Despite a range of disruptions to European tourism in recent years, visitation grew by around 1.5% in 2016 and is forecast to grow by another 2% in 2017, with demand for hotels outpacing supply, according to Christie & Co.
A study from the group identified a number of markets ripe for investment, but warned that failure to invest in infrastructure could put the region’s growth at risk.
Europe remained the key source for European destinations with domestic and other European travellers accounting for almost 90% of demand. The established feeder markets including the US, Canada, Japan and Australia continued to generate visitation growth for the European market. India and China were expected to experience healthy GDP growth over the next five years and both have populations over four times the US, with affluence continuing to rise.
Christie & Co pointed to Iceland, Poland, Denmark, Portugal and Sweden as the markets that currently had a low level of brand penetration and represented the best opportunities for hotel groups.
The group’s European Travel Trends and Hotel Investments Hot Spots study identified two opportunities for increasing the value of visitation in the European market. Firstly, that Spain and Greece lagged behind Western and Northern Europe in terms of value of visitation per international arrival. The group said it saw “a real opportunity to boost the value of visitation by improving the quality of the hotel stock”.
Secondly, that there were good brand opportunities across the European market; as the hotel stock in the majority of European markets remains currently heavily unbranded and in need of investment.
Anna Eck and Marine Duchesne from the hotels consultancy team at Christie & Co and the report’s authors, said: “The findings of the report show quite clearly that Europe as a destination remains extremely popular and there is huge opportunity for international brands to grow in the region. Markets such as Iceland, Poland, Denmark, Portugal and Sweden provide options for hotel chains whilst Ireland, Spain, Portugal, Poland and Sweden would be ideal for opportunistic investors willing to take more risk.
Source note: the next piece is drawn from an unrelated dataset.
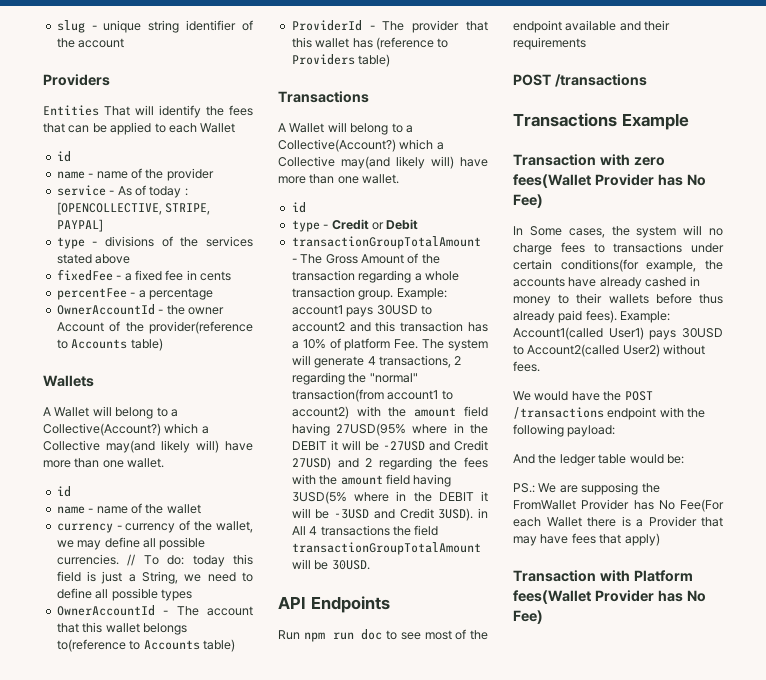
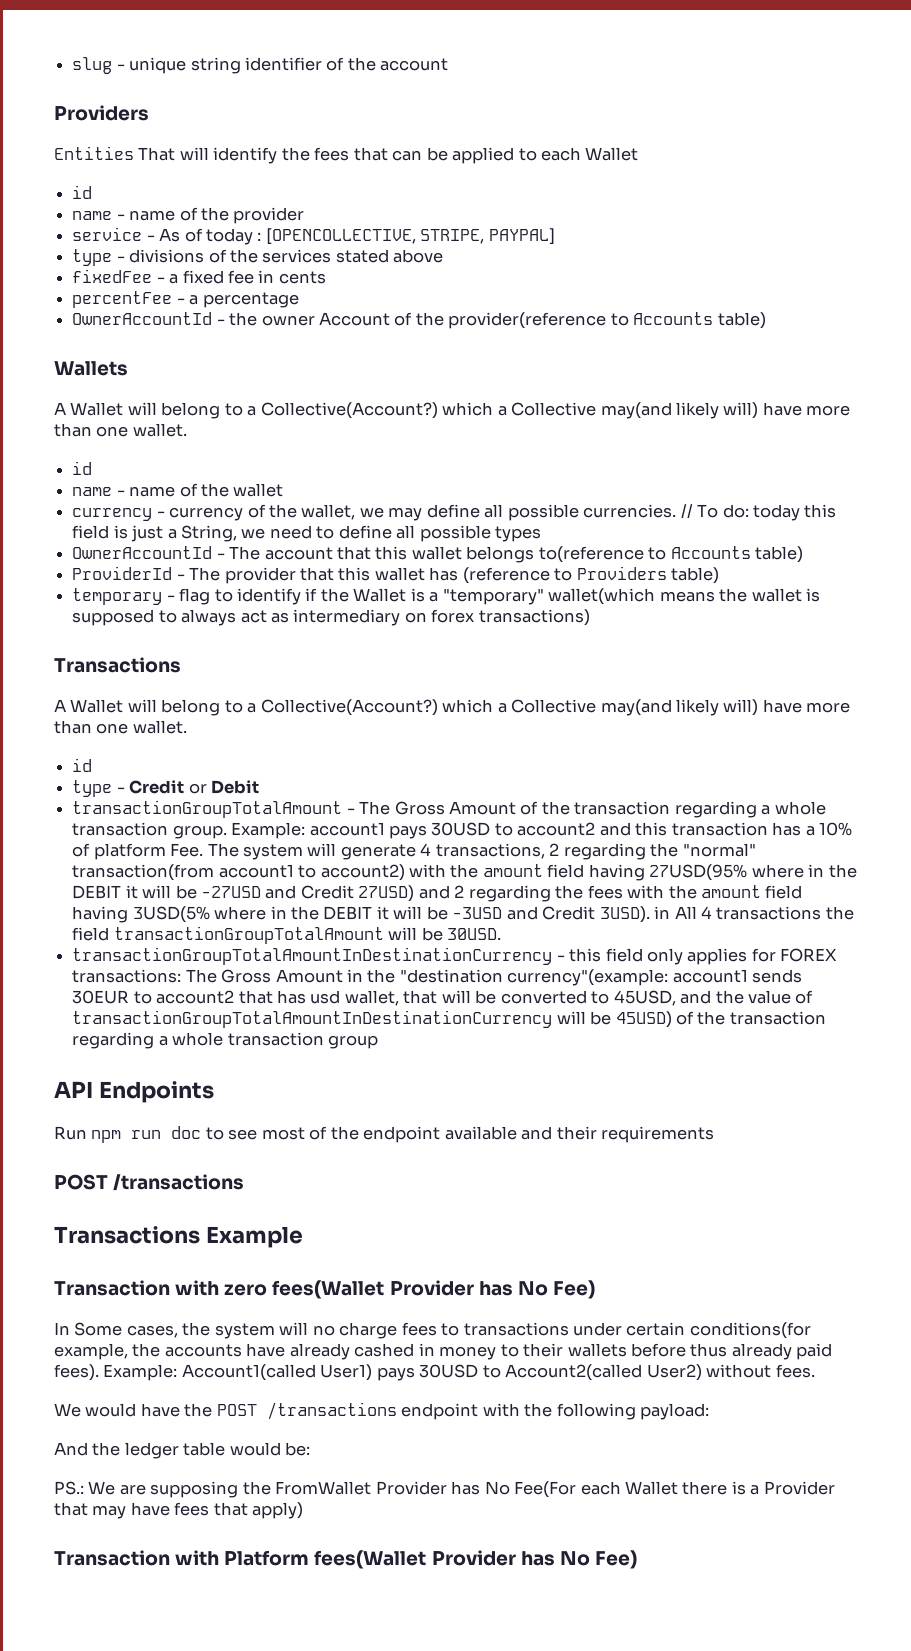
(391, 60) none -> [72,588,820,605] [72,609,590,626] // temporary - flag to identify if the Wallet is a "temporary" wallet(which means the wallet is supposed to always act as intermediary on forex transactions)
(370, 565) none -> [72,947,838,965] [72,969,803,986] [72,990,814,1006] [72,1010,826,1028] [72,1032,378,1049] // transactionGroupTotalAmountInDestinationCurrency - this field only applies for FOREX transactions: The Gross Amount in the "destination currency"(example: account1 sends 30EUR to account2 that has usd wallet, that will be converted to 45USD, and the value of transactionGroupTotalAmountInDestinationCurrency will be 45USD) of the transaction regarding a whole transaction group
These markets are all expected to achieve strong revpar increases in the coming years as well as demand growth in excess of supply.”
Across the countries analysed, Italy recorded the largest supply in hotel rooms, with over 2.2 million hotel beds. This was followed by Spain and Germany with 1.9 million and 1.8 million hotel beds respectively, and France (1.3 million) and the UK (1.0 million) trailing further behind. Despite a large base of existing supply, Spain recorded a 1.6% 10-year CAGR, with the majority of this supply added in Madrid, Barcelona and the Balearic Islands.
The group warned that the region’s strength could also be its weakness, commenting: “Accessibility is a key driver for tourism and Europe’s attractiveness has historically been supported by the development of major airport hubs, connecting the continent globally and facilitating passenger movements internally.
“Can European airports meet growing passenger demand? Overall, capacity constraints rather than lack of demand might impact growth potential for Europe.”
Europe’s main competitor for arrivals was the Asia & Pacific region – also fast becoming a
leading source of outbound travel. A number of Asian countries are improving their tourism offer
and experiencing strong economic growth, resulting in an impressive double-digit growth forecast
for international visitation by 2030. Behind this forecast was the expectation that the emerging
middle class in markets such as China, India and South Korea will boost travel within the Asia &
Pacific region, as rising disposable incomes initially lead to short-haul, rather than long-haul trips.
The repot was released as CBRE reported its quarterly transactions figures for Europe, which found that the overall European hotel investment volume was up 33% year-on-year for the third quarter. This contributed to a 16% year-on-year increase year-to-date, with the deal volume topping EUR14bn.
The size of the Spanish hotel investment market more than doubled in the first three quarters of 2017, with transaction volumes increasing by 112% year-on-year. The UK saw the highest actual investment volume at almost EUR5bn so far in 2017. Both markets’ deal volumes were already ahead of their respective full-year 2016 volumes.
HA Perspective [by Katherine Doggrell]: When asked at the launch of Christie & Co’s report whether he was able to call the top of the market, Cody Bradshaw, managing director, head of European hotels – Starwood Capital Group, was not tempted. Bradshaw pointed to the strength of demand in Europe – with a sharp intake of breath over how Europe feeds Europe – also drawing attention to the investment in infrastructure which will feed this.
Bradshaw also acknowledged that, with hotels failing to meet demand, alternative providers of accommodation such as Airbnb were likely to pick up the slack. Thomas Emanuel, director of business development for STR, pointed to a study the group produced indicating that sharing stays tended towards around a week, not treading too closely on hotels’ toes, but this is likely to evolve to meet demand.
For the hotels already farming Europe, the message was that more M&A was on the way. With more deals expected as Christmas approaches, the transactions market at least is buoyant.